● Task item: Go to the line containing "Strong Leather Company" in the listing below. Output that line and each later one exactly.

Start of Listed entries

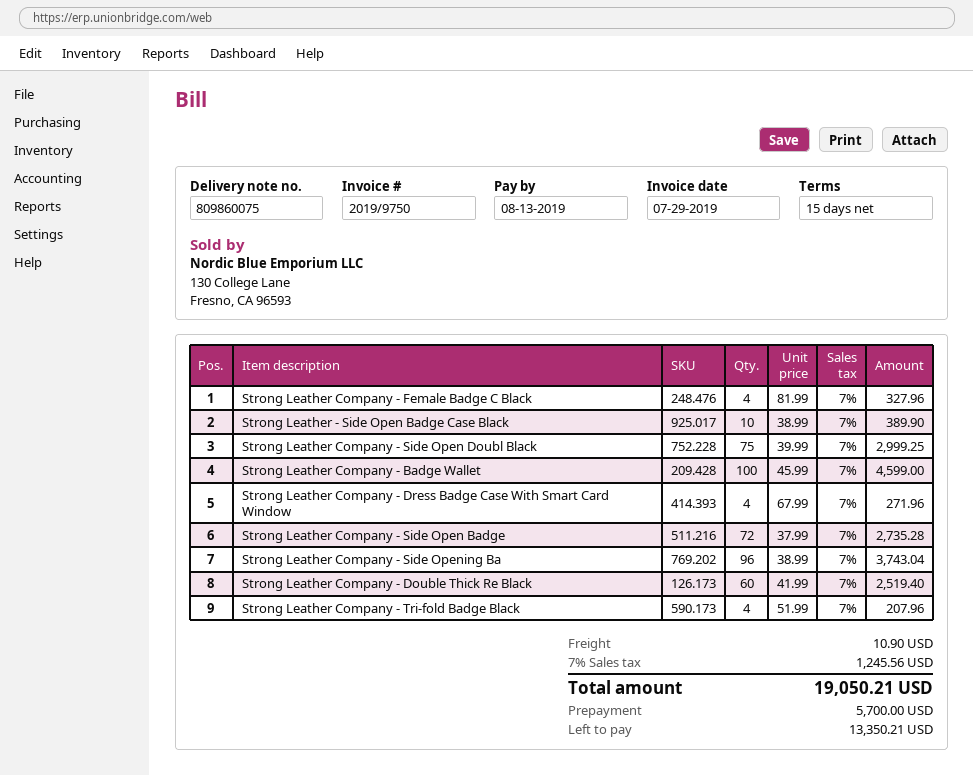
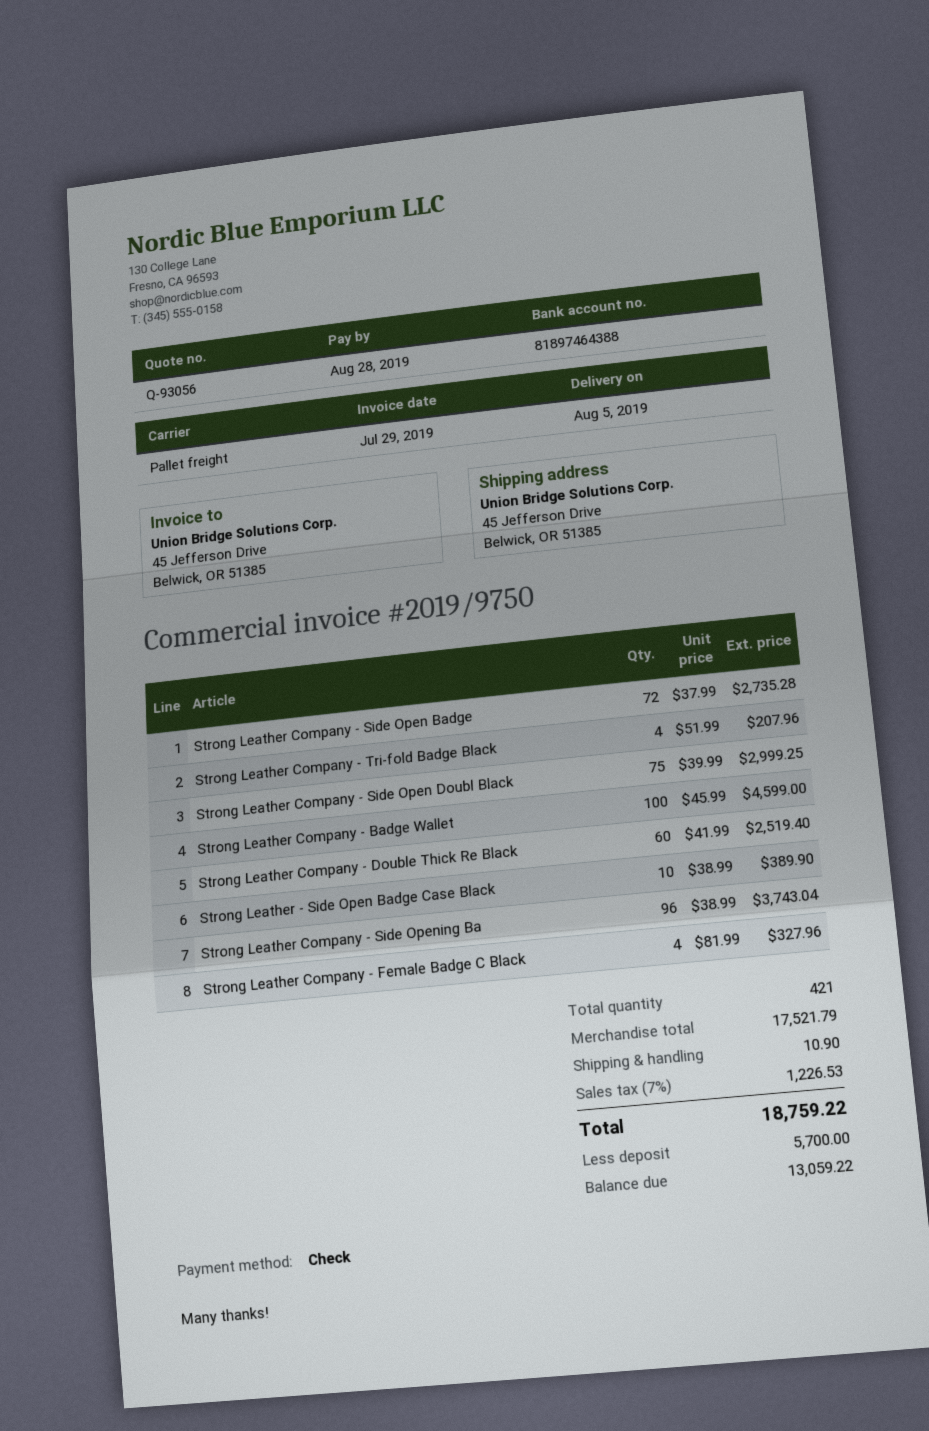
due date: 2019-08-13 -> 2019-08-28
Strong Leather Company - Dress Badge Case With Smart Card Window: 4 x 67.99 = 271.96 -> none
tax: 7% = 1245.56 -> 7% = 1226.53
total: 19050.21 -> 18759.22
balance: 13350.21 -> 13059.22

End of Listed entries

● Reply to the exercise:
Strong Leather Company - Dress Badge Case With Smart Card Window: 4 x 67.99 = 271.96 -> none
tax: 7% = 1245.56 -> 7% = 1226.53
total: 19050.21 -> 18759.22
balance: 13350.21 -> 13059.22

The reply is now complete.